Seattle Cancer Care Alliance is committed to developing new therapies and participating in clinical studies.

The success in treating illness is the best example of success through collaboration. In clinical studies, researchers prescribe promising treatment regimens, monitor the patients responses carefully, and compare this treatment to standard treatment.

For sickle cell disease, bone marrow transplant is currently the only curative therapy. Beginning with seminal studies led by Fred Hutchinson Cancer Research Center, researchers have documented disease-free survival of around 85 percent and overall survival around 95 percent in hundreds of children with matched sibling donors. Unfortunately, fewer than one in five children with SCD have a matched sibling and unrelated donor transplantation in SCD has met with less success. Outcomes in adults with SCD also have been less successful due to both disease- and transplant-related mortality. SCCA currently has several protocols aimed at improving outcomes for those with SCD.

For an overview of what happens in clinical trials, read our Patient Guide to Clinical Trials, especially the section on Children & Clinical Trials.

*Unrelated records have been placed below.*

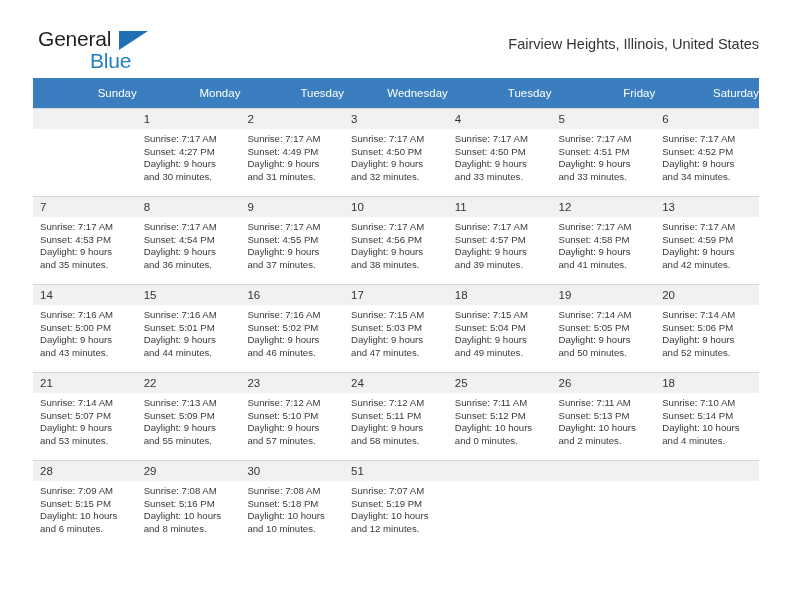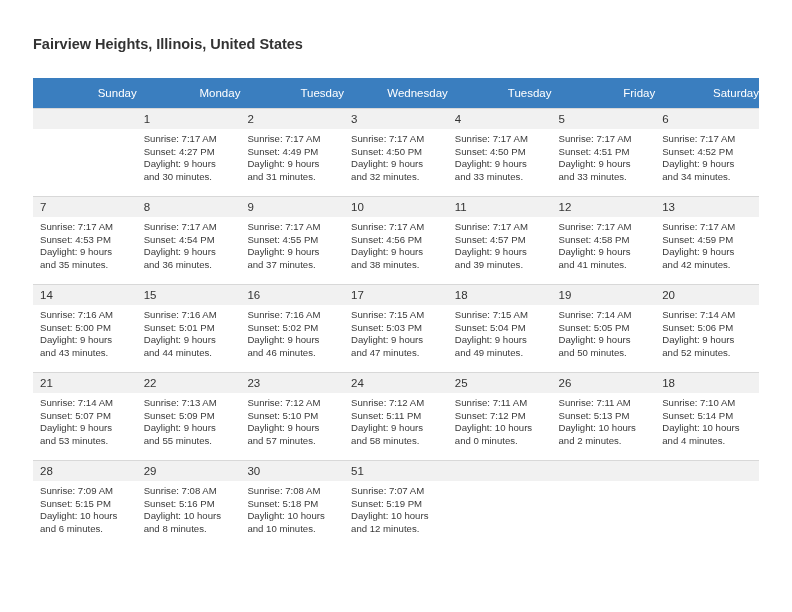"General" div.logo { html: none -> <div> <span>General</span> <span></span> <span>Blue</span> </div> }
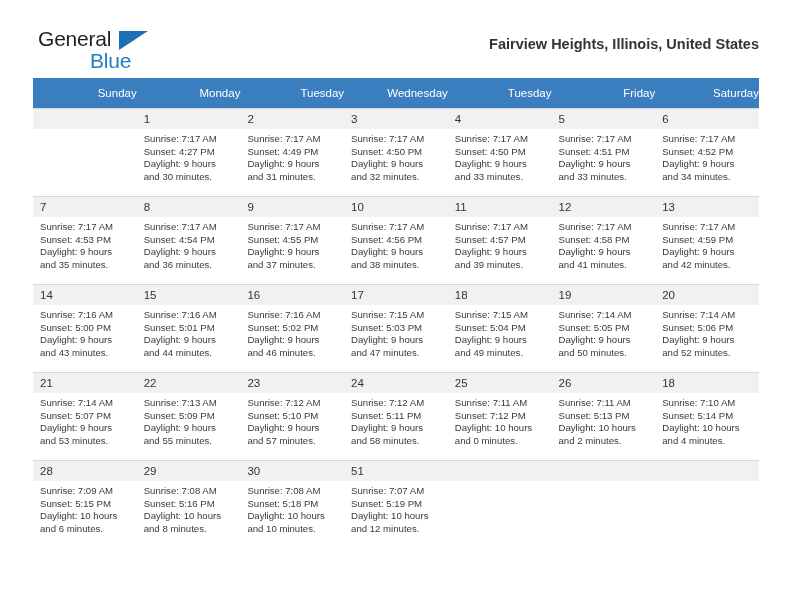"Fairview Heights, Illinois, United" .cal-sub { font-weight: bold -> normal }
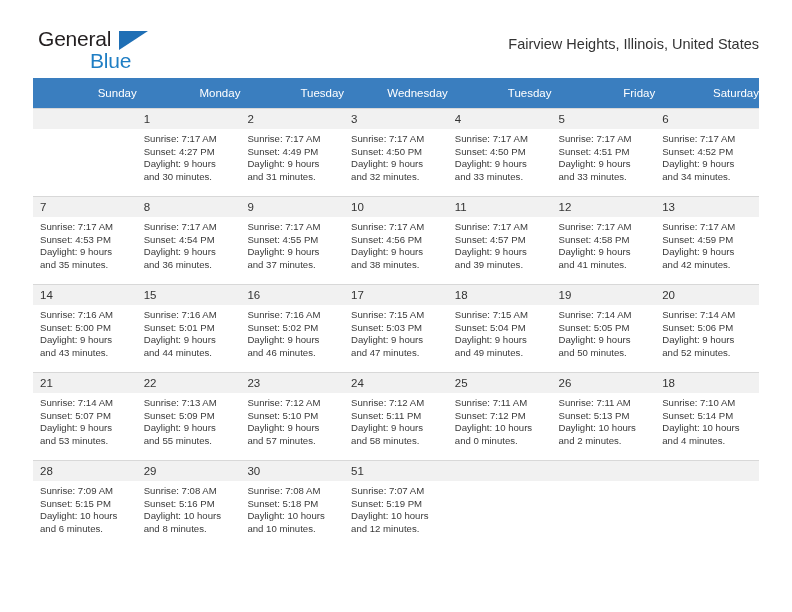"Sunset: 7:12 PM" div { text: 7:12 -> 5:12 }
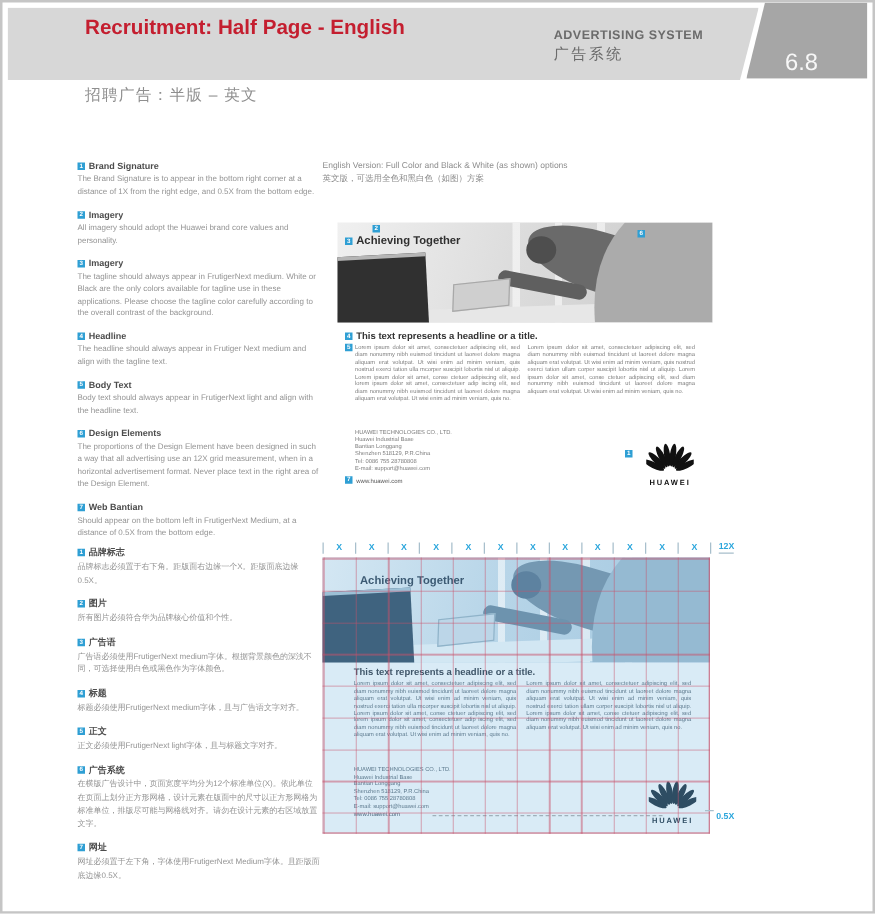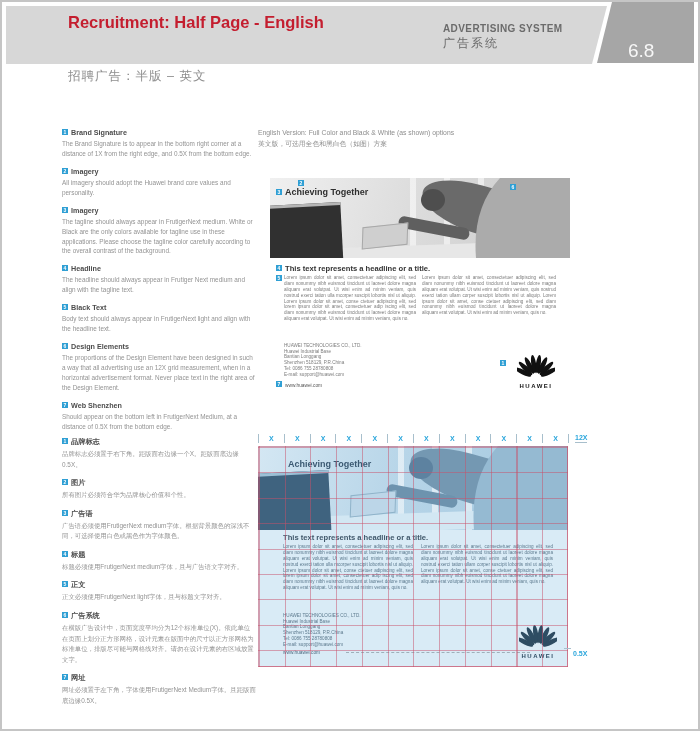"Black Text" span { text: Black -> Body }
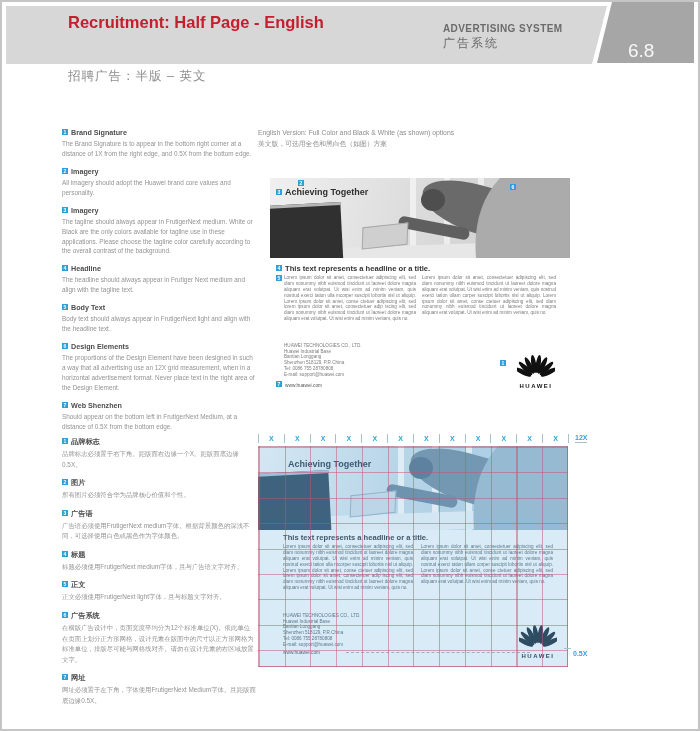"Web Shenzhen" span { text: Shenzhen -> Bantian }
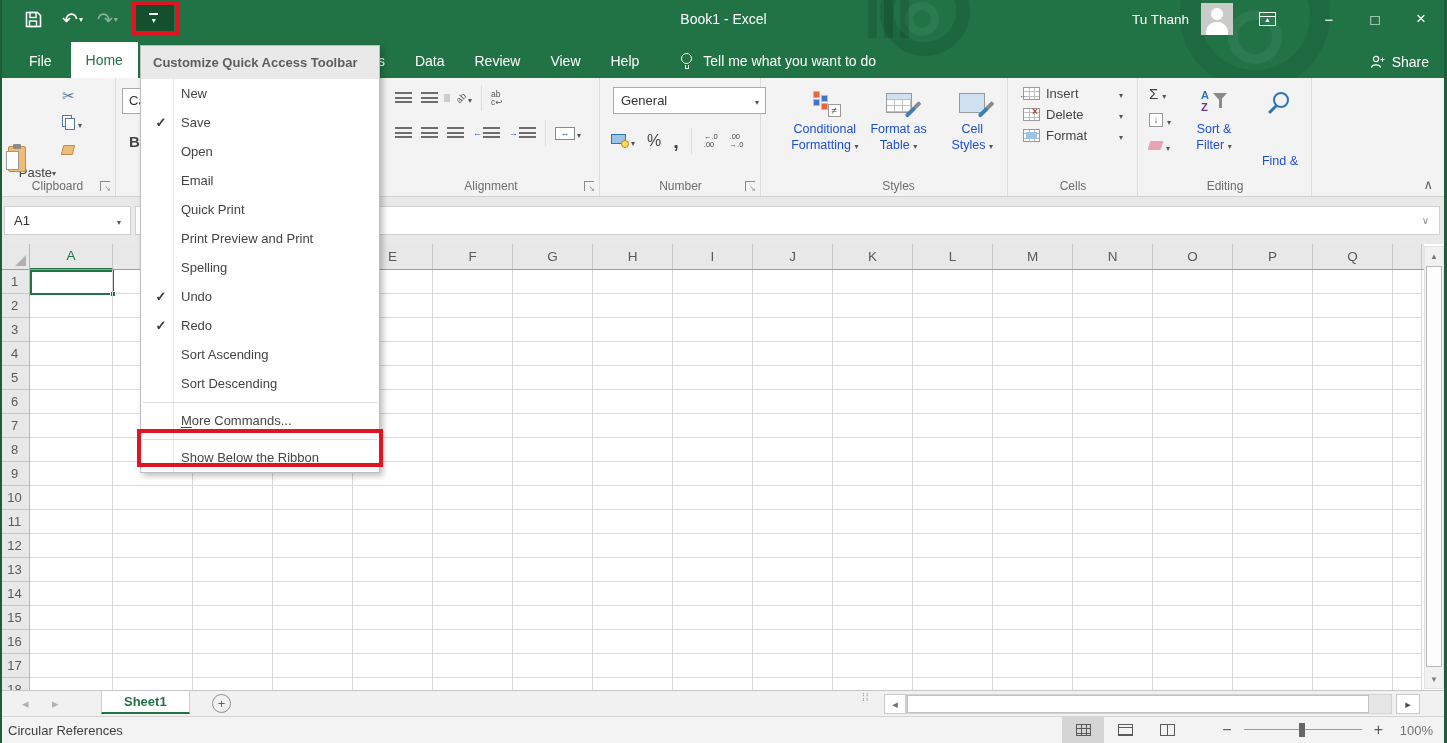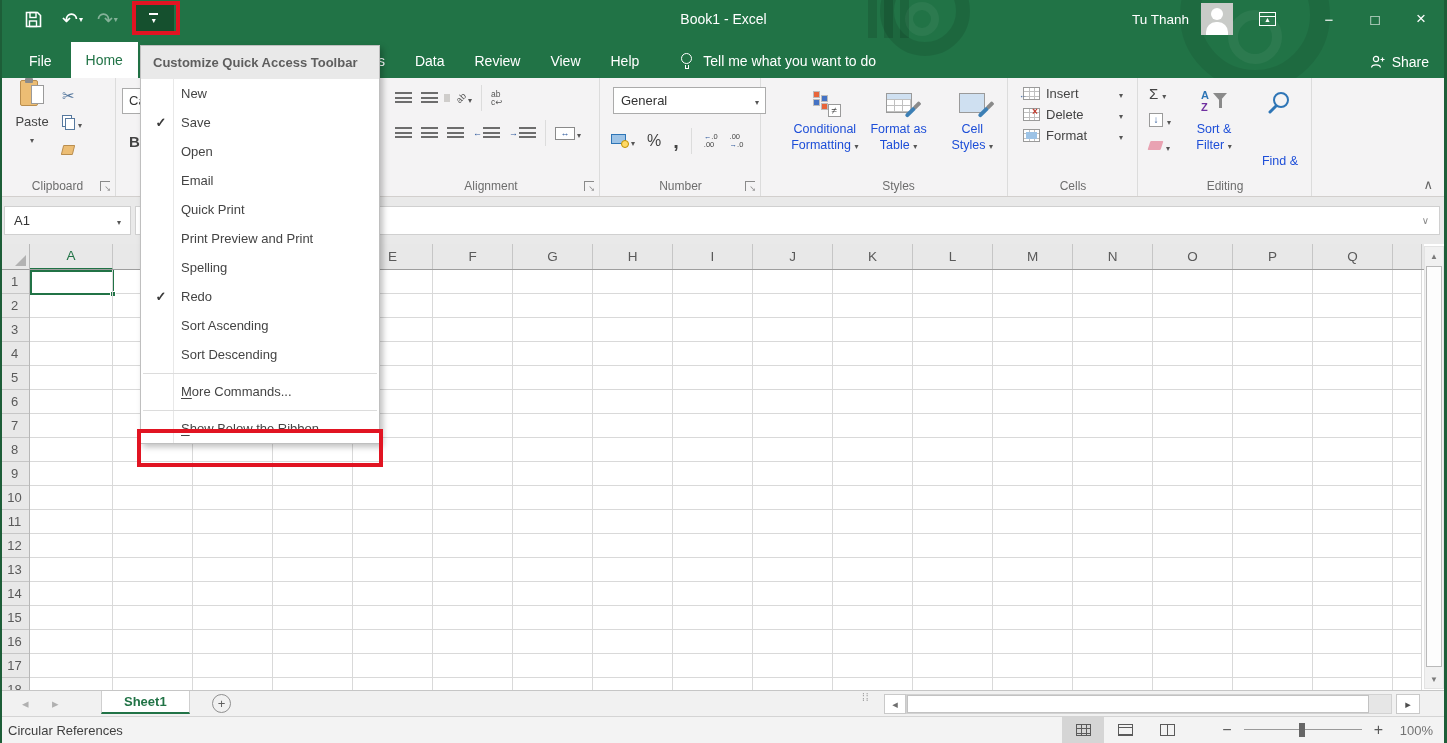"Paste" .paste { align-items: center -> flex-end; flex-direction: column -> row; top: 0 -> 16px }
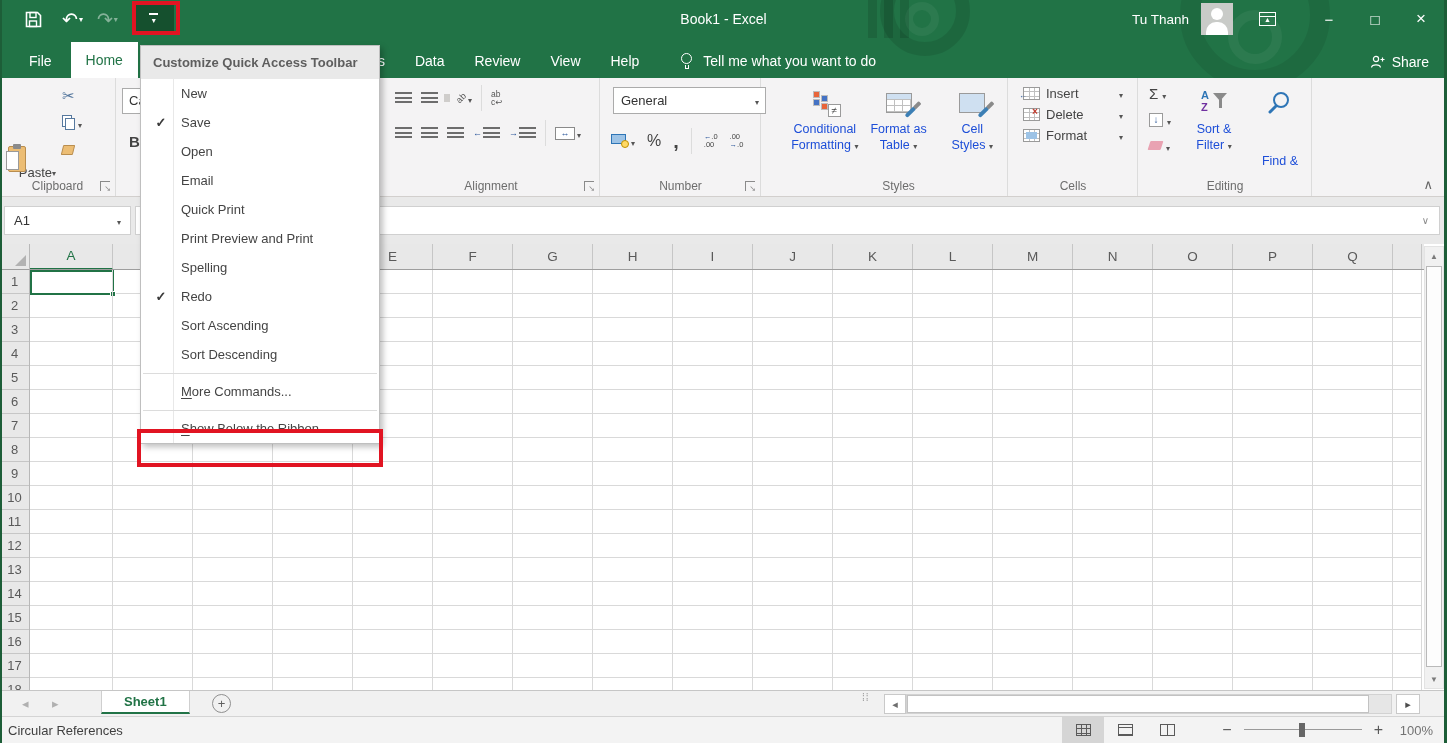"Undo" div.menu-item { html: none -> <div> <span></span> <span>Undo</span> </div> }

To find clinical trials for which your child may be eligible, ask your child’s healthcare team.

New Treatment Research

In 2007 two Fred Hutchinson Cancer Research Center researchers received a $23.7 million grant (awarded to Seattle Children's Hospital Research Institute) to support the Northwest Genome Engineering Consortium from the National Institutes of Health that will fund the development of new methods for gene repair thought to be helpful in treating diseases like sickle cell disease. Read more about this grant.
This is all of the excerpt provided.